Entretanto, há críticas quanto à utilização da CC por ser uma medida que não considera diferenças na estatura. Por esta razão, a RCEst tem sido proposta como o melhor preditor de risco cardiovascular, já que em estudo realizado por Brambilla et al.33 com 2.339 crianças e adolescentes americanos de 8 a 18 anos, verificou-se que a RCEst explicou 64,2% do percentual de gordura corporal, comparado a CC, IMC e dobras cutâneas.
No presente trabalho, o excesso de peso e a obesidade abdominal, medida pela CC, não se associaram ao LDL-c e TG elevados. A relação foi considerada positiva para a obesidade abdominal quando se verificou a associação entre RCEst e as alterações lipídicas fornecidas pelo CT e TG. Assim, conforme análises realizadas neste estudo, parece que a RCEst seria um bom indicador para se avaliar alterações no perfil lipídico de adolescentes.
Um aspecto a ser destacado neste estudo é o tamanho da amostra, já que no Brasil grande parte das pesquisas que envolveram análises do perfil lipídico de adolescentes dispõe de amostras menores. Por outro lado, a principal limitação desta investigação está no fato de se tratar de um estudo transversal, já que nesse tipo de estudo, não é possível estabelecer relações causais por não apontarem uma sequência temporal entre a exposição ao fator e o subsequente desenvolvimento da doença. No entanto, os resultados encontrados são compatíveis com os apresentados na literatura. Outro aspecto a ser considerado é o grande número de recusas para participar da pesquisa que, além de comprometer a representatividade da amostra, pode resultar em prevalências menores que as reais, isto porque os adolescentes com excesso de peso e que por sua vez têm maior chance de apresentar alguma alteração lipídica, frequentemente se recusam a participar de pesquisa dessa natureza com receio de constrangimentos e maior exposição. Sabe-se ainda que outros fatores como os hábitos alimentares e padrão de atividade física, que não foram incluídos nesta investigação, também podem influenciar o perfil lipídico dos adolescentes.
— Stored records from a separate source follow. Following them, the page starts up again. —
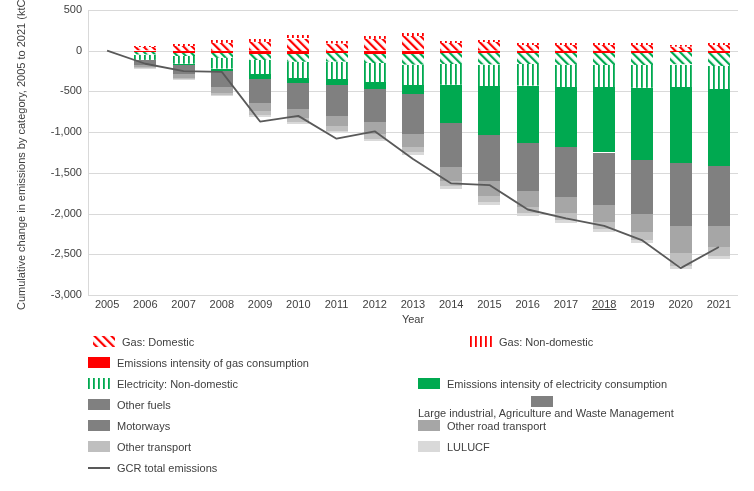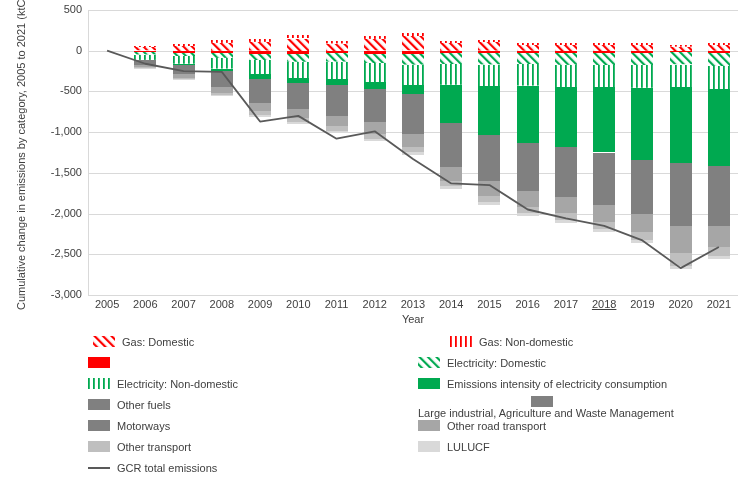--- a/index.html
+++ b/index.html
@@ -552,7 +552,7 @@
           </svg></span>
         <span>Gas: Domestic</span>
       </div>
-      <div class="legend-item" style="left: 318px; top: 0px; padding-left: 44px;">
+      <div class="legend-item" style="left: 338px; top: 0px; padding-left: 44px;">
         <span class="swatch"><svg width="22" height="11">
             <rect width="22" height="11" fill="url(#pat-vertical-stripe-red)" stroke="none"></rect>
           </svg></span>

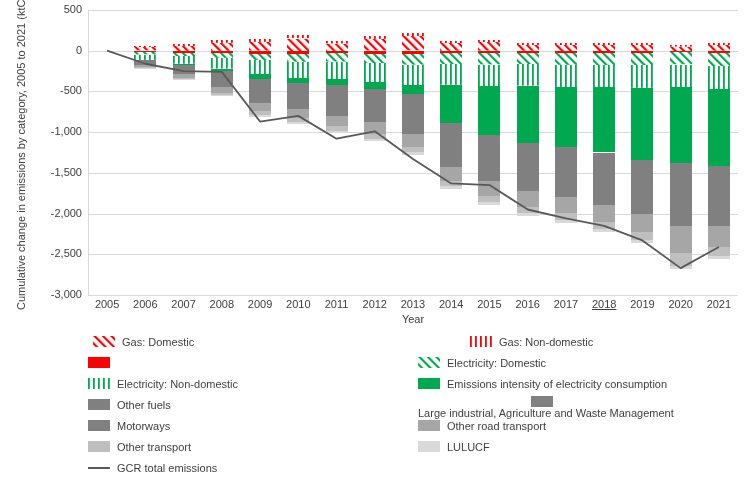--- a/index.html
+++ b/index.html
@@ -560,6 +560,7 @@
       </div>
       <div class="legend-item" style="left: 0px; top: 21px;">
         <span class="swatch" style="background:#ff0000"></span>
+        <span>Emissions intensity of gas consumption</span>
       </div>
       <div class="legend-item" style="left: 330px; top: 21px;">
         <span class="swatch"><svg width="22" height="11">

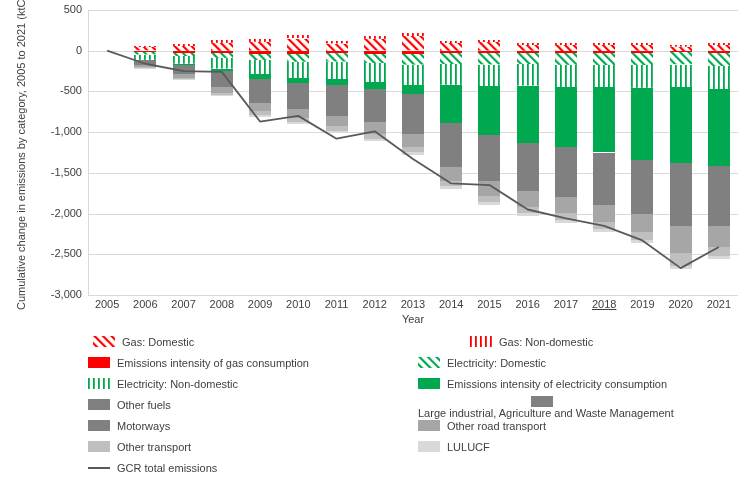--- a/index.html
+++ b/index.html
@@ -562,12 +562,6 @@
         <span class="swatch" style="background:#ff0000"></span>
         <span>Emissions intensity of gas consumption</span>
       </div>
-      <div class="legend-item" style="left: 330px; top: 21px;">
-        <span class="swatch"><svg width="22" height="11">
-            <rect width="22" height="11" fill="url(#pat-diagonal-stripe-green)" stroke="none"></rect>
-          </svg></span>
-        <span>Electricity: Domestic</span>
-      </div>
       <div class="legend-item" style="left: 330px; top: 42px;">
         <span class="swatch" style="background:#00a950"></span>
         <span>Emissions intensity of electricity consumption</span>

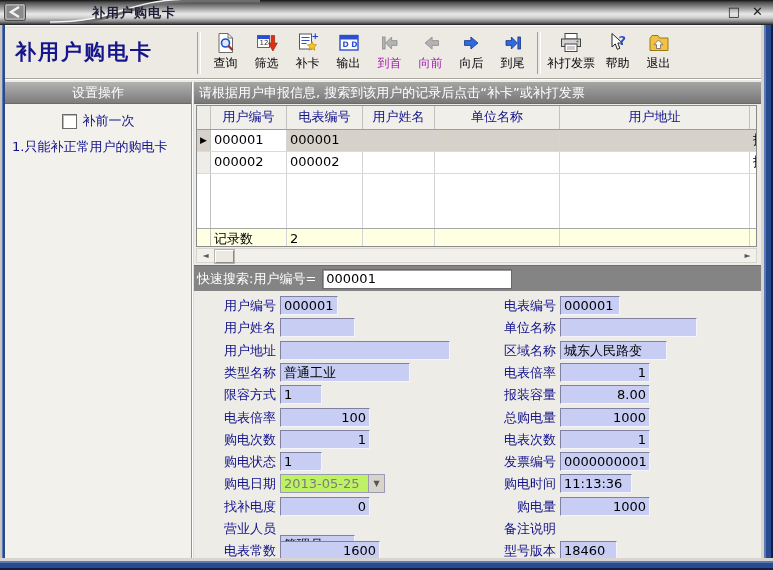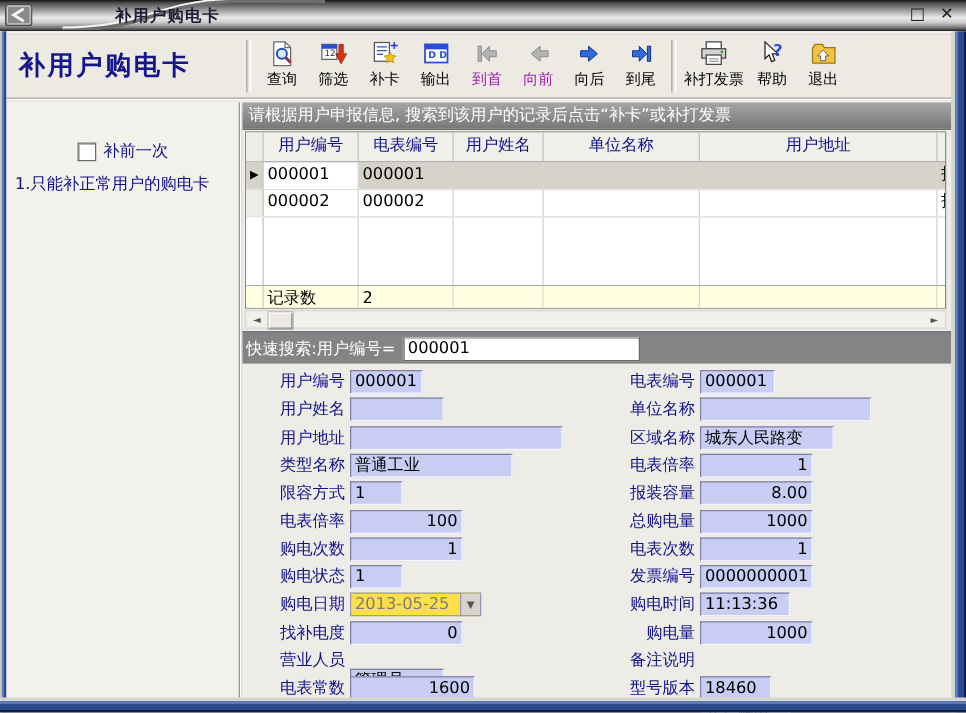--- a/index.html
+++ b/index.html
@@ -234,6 +234,7 @@
   </div>
 
   <div class="sidebar">
+    <div class="panel-header">设置操作</div>
     <div class="chk-row">
       <span class="checkbox"></span>
       <span class="chk-lab">补前一次</span>

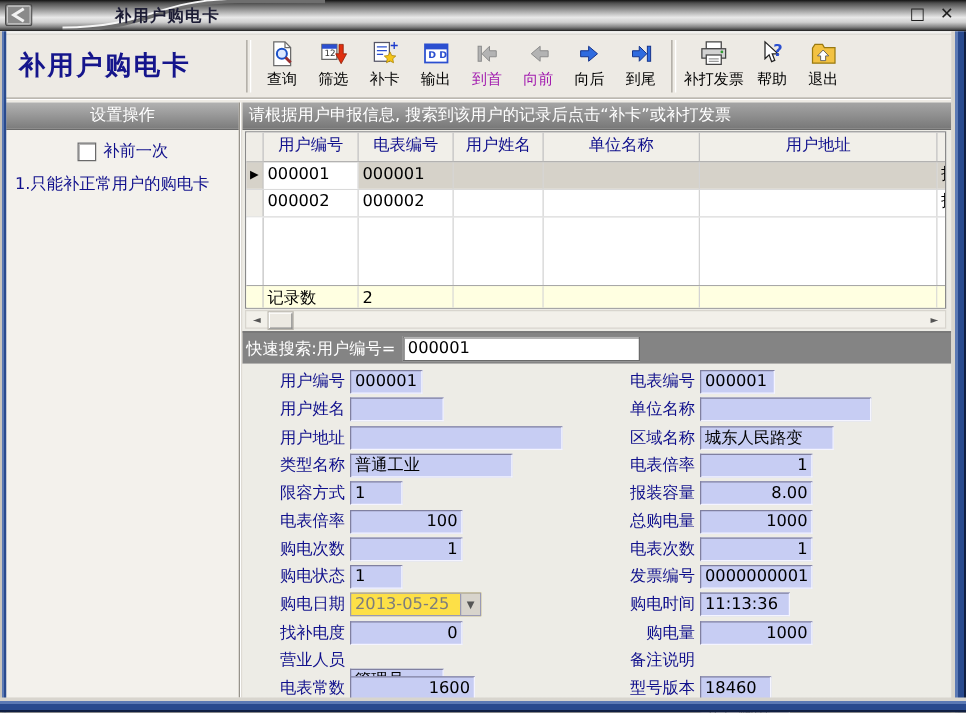--- a/index.html
+++ b/index.html
@@ -81,7 +81,7 @@
     border:1px solid #8080a0;border-bottom-color:#f4f4ff;border-right-color:#f4f4ff;
     padding:0 3px;overflow:hidden;white-space:nowrap;font-size:13px;}
   .f-field.num{text-align:right;}
-  .combo{position:absolute;height:19px;box-sizing:border-box;background:#fde047;border:1px solid #9a9ab4;display:flex;}
+  .combo{position:absolute;height:19px;box-sizing:border-box;background:#bef264;border:1px solid #9a9ab4;display:flex;}
   .combo .c-text{flex:1;line-height:17px;padding:0 3px;color:#7d7d7d;overflow:hidden;white-space:nowrap;}
   .combo .c-btn{width:15px;background:#d8d4cc;border-left:1px solid #9a9ab4;font-size:8px;line-height:17px;
     text-align:center;color:#555;}

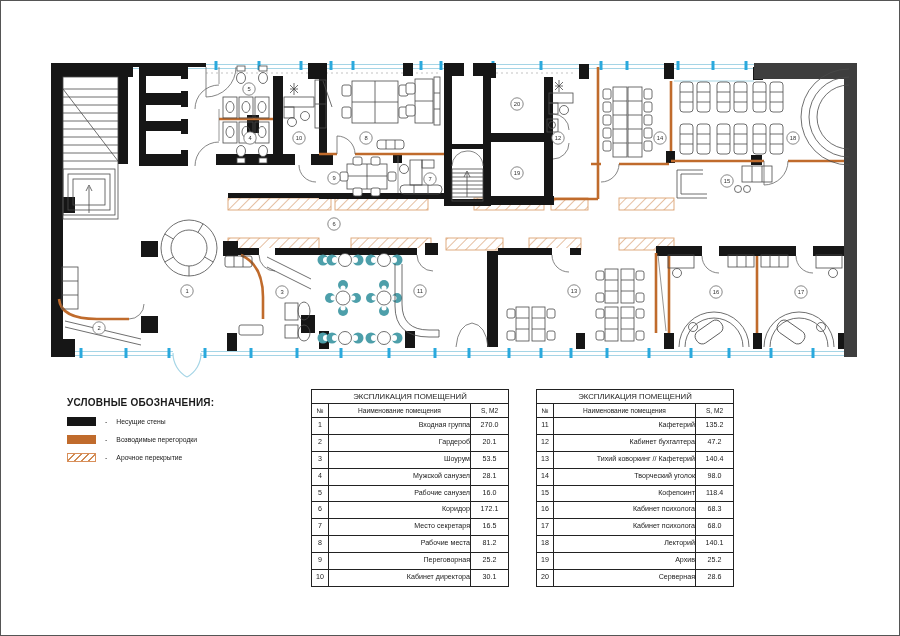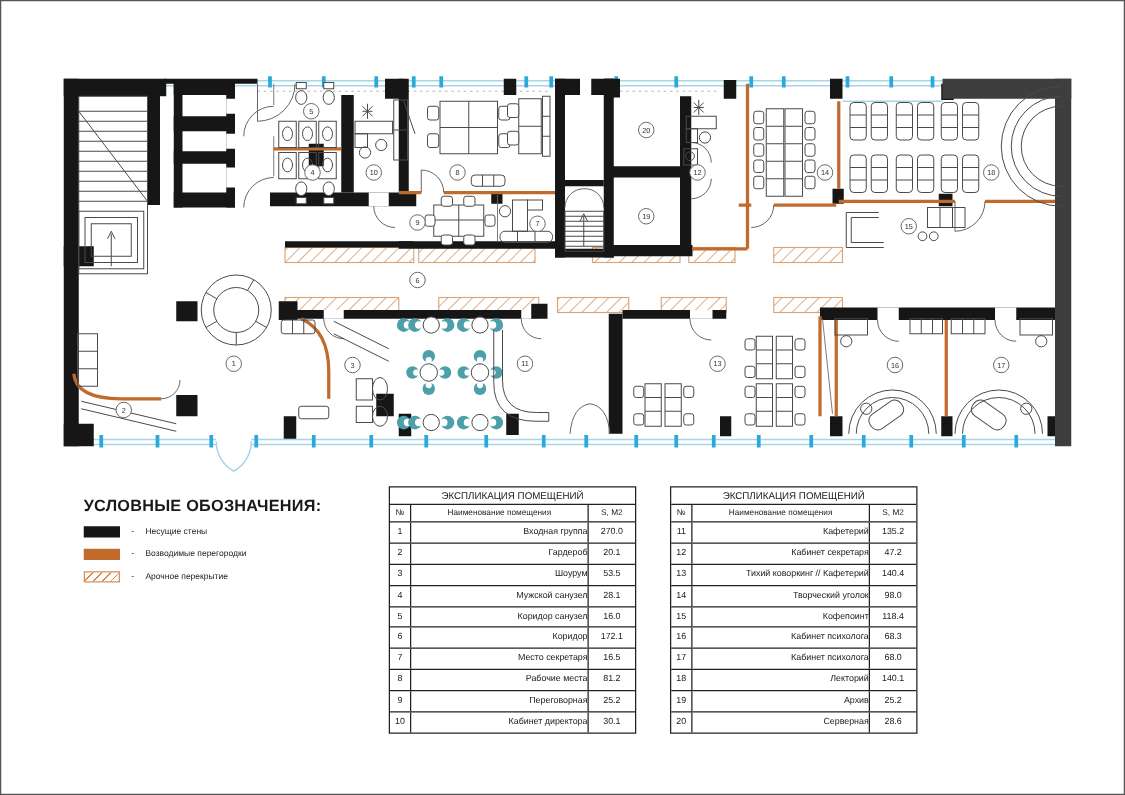--- a/index.html
+++ b/index.html
@@ -26,7 +26,7 @@
 
   
   .legend{position:absolute;left:66px;top:396px;}
-  .legend-title{font-size:13px;font-weight:bold;color:#1a1a1a;letter-spacing:.2px;}
+  .legend-title{font-size:10px;font-weight:bold;color:#1a1a1a;letter-spacing:.2px;}
   .legend-row{display:flex;align-items:center;margin-top:8px;height:10px;}
   .sw{width:29px;height:9px;box-sizing:border-box;}
   .sw-black{background:#161616;}

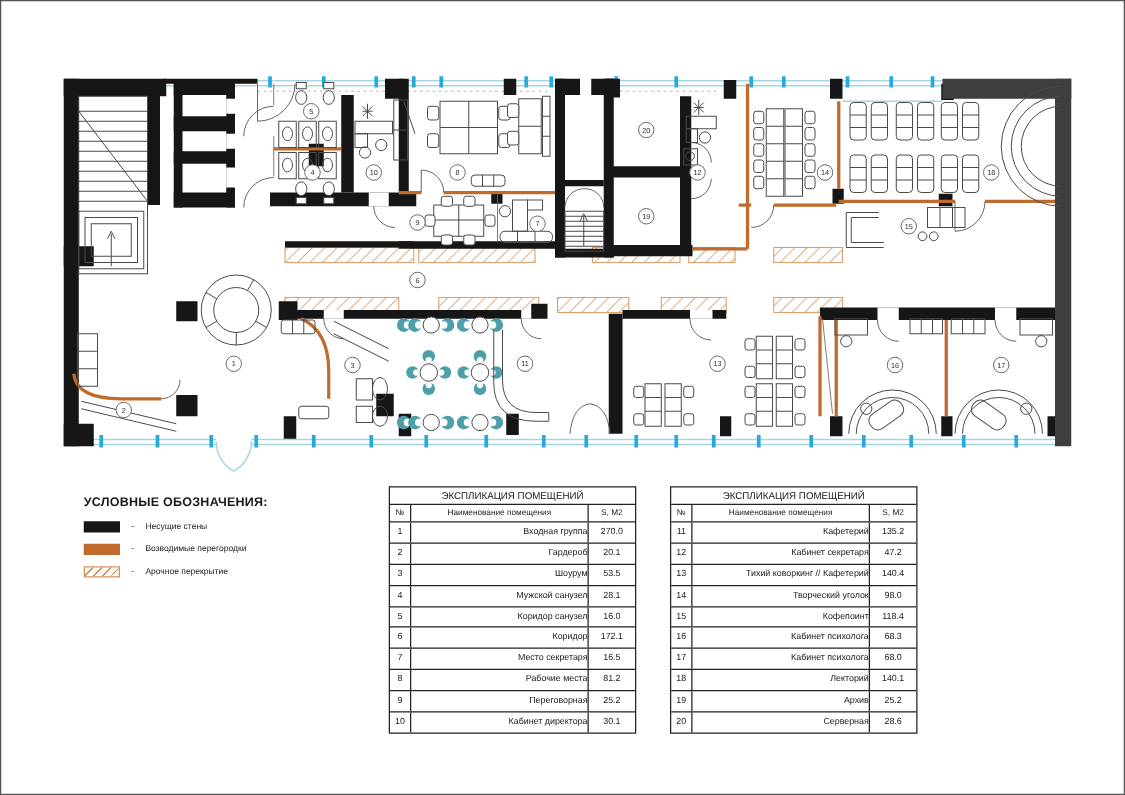--- a/index.html
+++ b/index.html
@@ -591,7 +591,7 @@
         </div>
         <div class="t-row">
           <div class="t-cell">12</div>
-          <div class="t-cell">Кабинет секретаря</div>
+          <div class="t-cell">Кабинет бухгалтера</div>
           <div class="t-cell">47.2</div>
         </div>
         <div class="t-row">

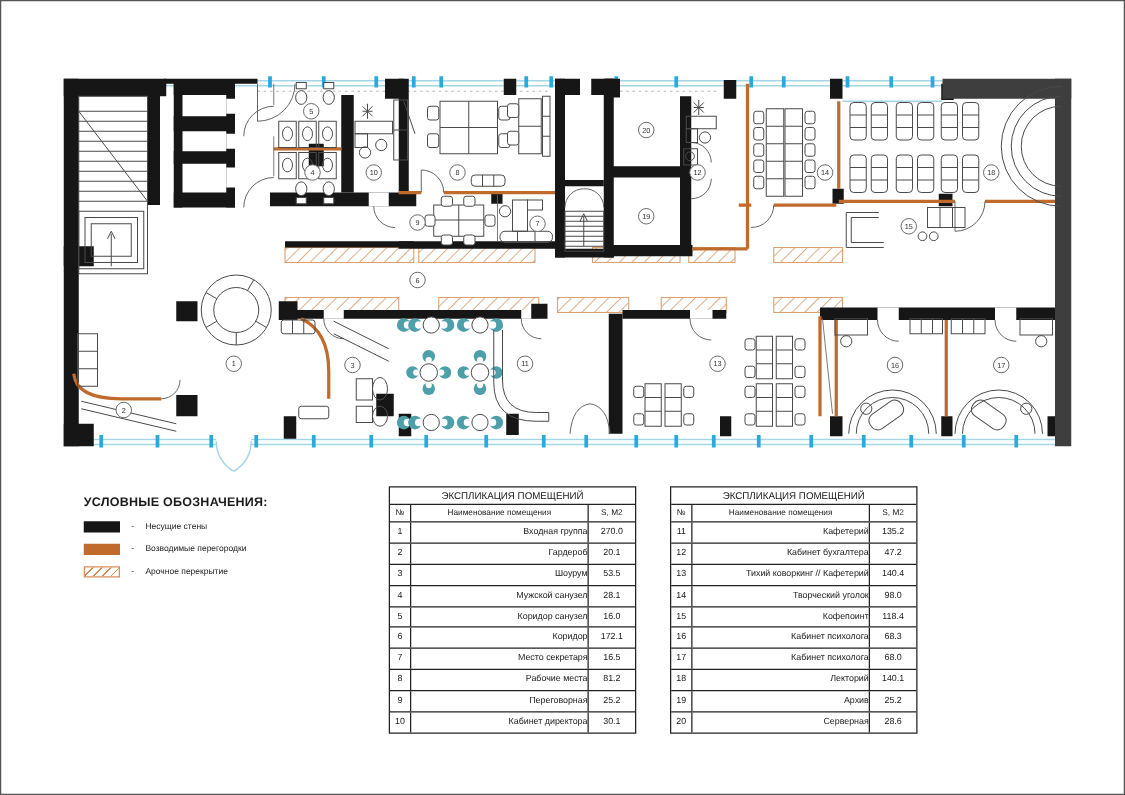--- a/index.html
+++ b/index.html
@@ -546,7 +546,7 @@
         </div>
         <div class="t-row">
           <div class="t-cell">5</div>
-          <div class="t-cell">Коридор санузел</div>
+          <div class="t-cell">Рабочие санузел</div>
           <div class="t-cell">16.0</div>
         </div>
         <div class="t-row">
A elevada prevalência de alteração lipídica identificada neste estudo indica que medidas de prevenção cardiovascular devem ser iniciadas na infância e na adolescência. Isto porque tanto as alterações no perfil lipídico quanto o excesso de peso são condições que aumentam o risco de aterosclerose, que por sua vez, se constitui em um fator relevante para a ocorrência de infarto do miocárdio e acidentes cerebrovasculares. É necessário, portanto, que políticas públicas no setor da saúde abranjam também os adolescentes e sejam criadas propostas com enfoque no tratamento, controle e prevenção da dislipidemia durante a adolescência, visando a redução da incidência de doenças cardiovasculares que por ventura possam surgir na idade adulta.